Com a vitória de Milei, Lula deve ver naufragar seu plano de impor à América Latina pautas ideológicas de esquerda, como o apoio ao ditador da Venezuela Nicolás Maduro, o fortalecimento da Unasul (União das Nações Sul-Americanas) e a entrada da Argentina no bloco dos Brics (Brasil, Rússia, Índia, China e África do Sul).
Com Milei na Argentina, a América do Sul passa a ter quatro presidentes de direita, no Uruguai, no Paraguai e no Equador e nove de esquerda: no Brasil, na Bolívia, no Chile, no Peru, na Colômbia, na Venezuela, na Guiana, Suriname e na Guiana Francesa, que é subordinada à França por ser um departamento ultramarino.
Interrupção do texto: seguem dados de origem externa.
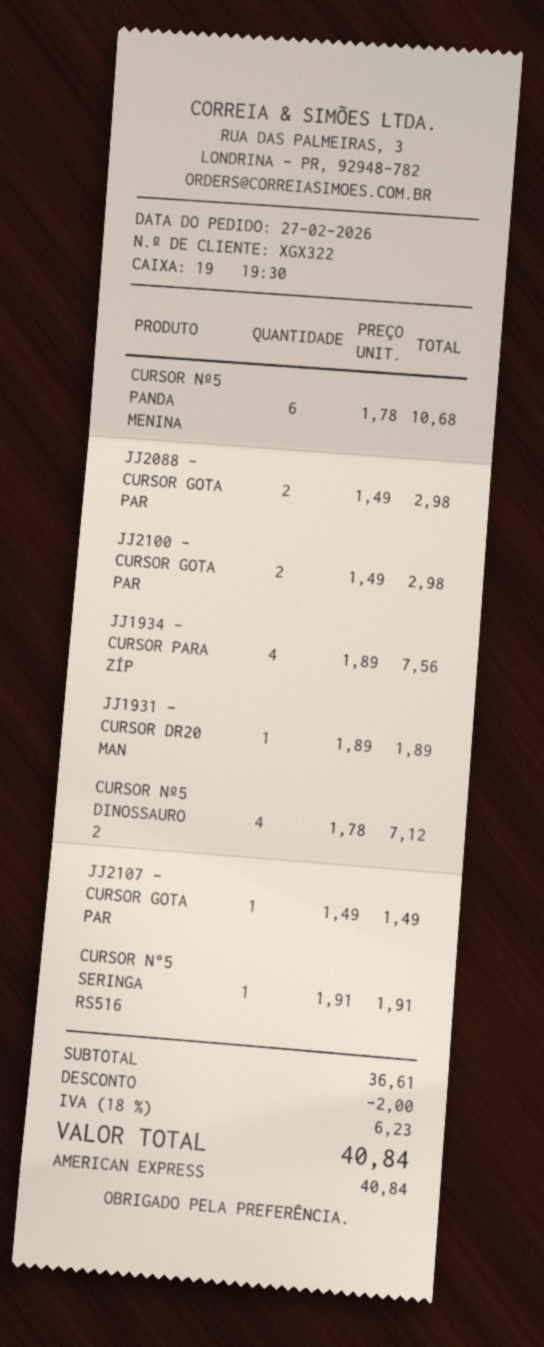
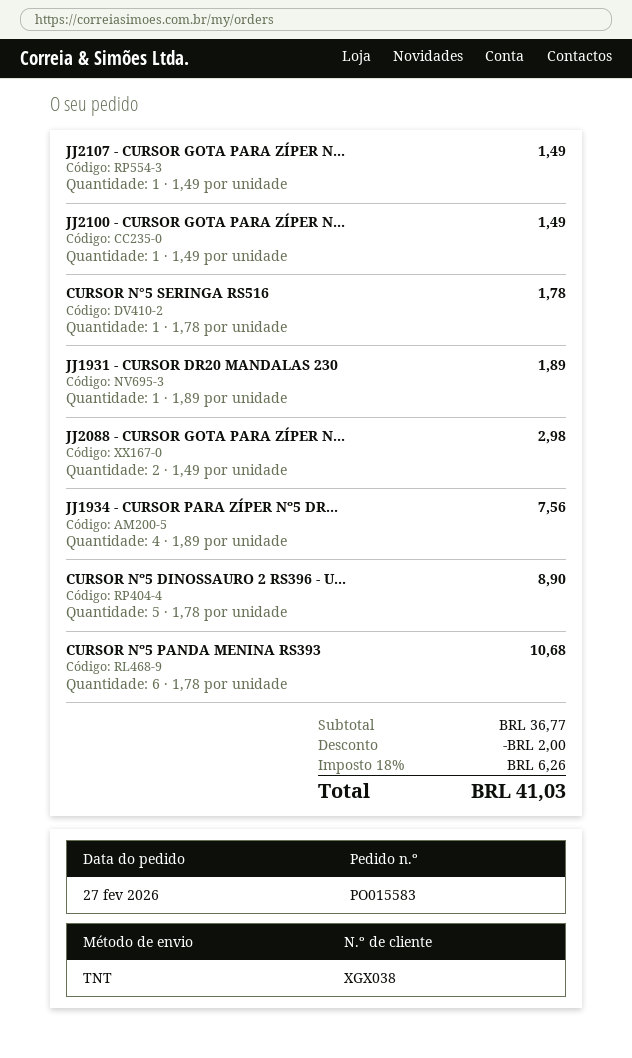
customer number: XGX322 -> XGX038
JJ2100 - CURSOR GOTA PAR: 2 x 1.49 = 2.98 -> 1 x 1.49 = 1.49
CURSOR Nº5 DINOSSAURO 2: 4 x 1.78 = 7.12 -> 5 x 1.78 = 8.90
CURSOR N°5 SERINGA RS516: 1 x 1.91 = 1.91 -> 1 x 1.78 = 1.78
subtotal: 36.61 -> 36.77
tax: 18% = 6.23 -> 18% = 6.26
total: 40.84 -> 41.03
Para especialistas, a relação entre os presidentes do Brasil e da Argentina deverá ser fria, assim como foi a relação entre Jair Bolsonaro e Alberto Fernández. "Certamente que se tivesse havido a vitória de Sergio Massa, a relação entre presidentes seria melhor, porque eles são mais alinhados em termos ideológicos. Mas isso não significa que o desalinhamento ideológico vai impactar, necessariamente, de forma negativa nas relações entre os países. O que prevalece nas relações entre os países e os Estados, é o pragmatismo", pontua o professor de Relações Internacionais do Ibmec Brasília, Ricardo Caichiolo.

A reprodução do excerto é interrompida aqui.